[Records contained in a dataset]
Segment Open

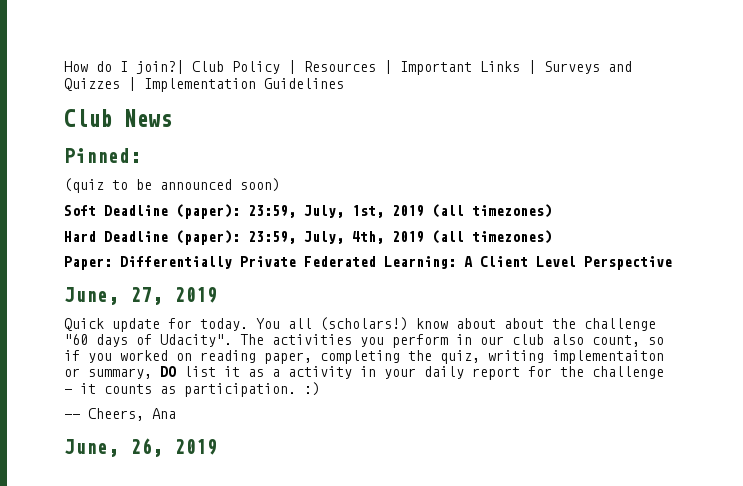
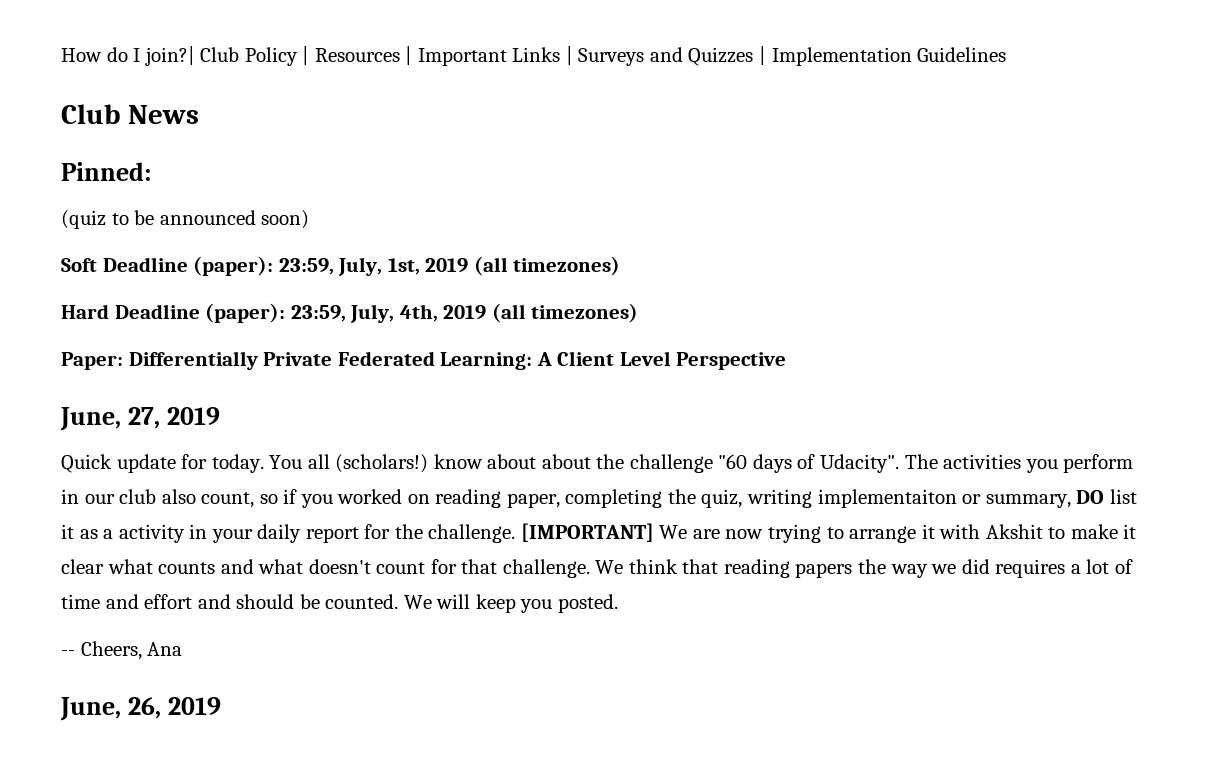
[592,366,664,379] [64,382,320,397] challenge - it counts as participation. :) -> [428,523,1137,543] [61,559,1133,578] [61,594,618,613] challenge. [IMPORTANT] We are now trying to arrange it with Akshit to make it clear what counts and what doesn't count for that challenge. We think that reading papers the way we did requires a lot of time and effort and should be counted. We will keep you posted.

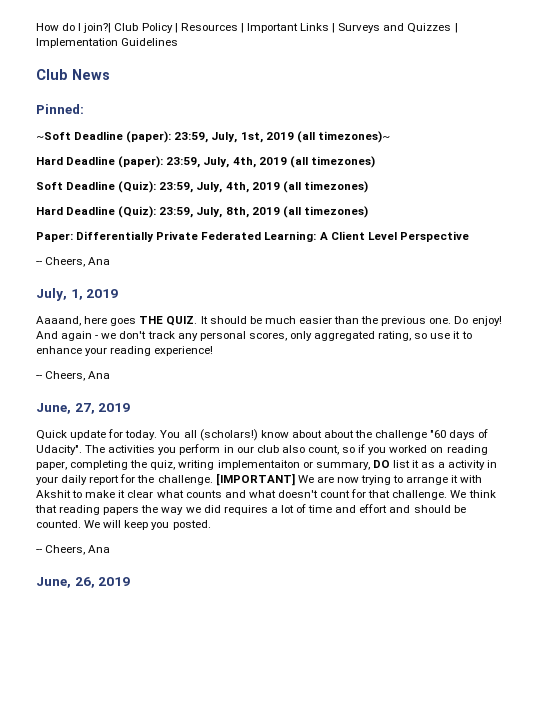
[61,210,310,229] [61,258,97,272] (quiz to be announced soon) // Soft -> [36,132,71,140] ~Soft
[513,256,621,276] timezones) -> [317,131,390,143] timezones)~
(639, 313) none -> [36,181,368,193] [36,206,368,218] // Soft Deadline (Quiz): 23:59, July, 4th, 2019 (all timezones) // Hard Deadline (Quiz): 23:59, July, 8th, 2019 (all timezones)
(787, 361) none -> [36,257,111,267] [36,288,119,301] [36,316,502,326] [36,331,472,341] [36,346,214,356] [36,371,111,381] // -- Cheers, Ana // July, 1, 2019 // Aaaand, here goes THE QUIZ. It should be much easier than the previous one. Do enjoy! And again - we don't track any personal scores, only aggregated rating, so use it to enhance your reading experience! // -- Cheers, Ana

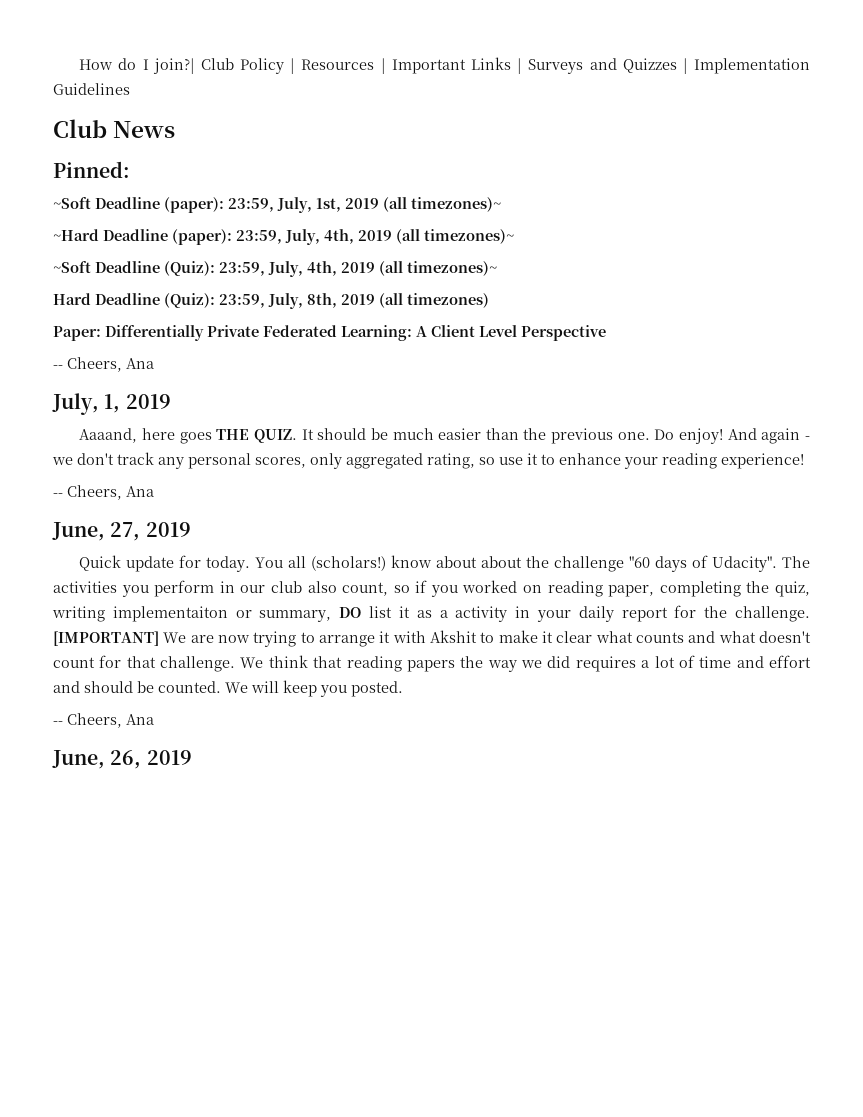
[36,157,63,165] Hard -> [53,229,99,241] ~Hard
[310,156,375,168] [36,182,63,190] timezones) // Soft -> [424,229,514,244] [53,261,91,273] timezones)~ // ~Soft
[303,181,368,193] timezones) -> [407,261,497,276] timezones)~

Segment Closed

TASK INSTRUCTIONS:
Above are some records. Count the lines among them with the word "Hard", and answer with the number only.

TASK RESULT:
2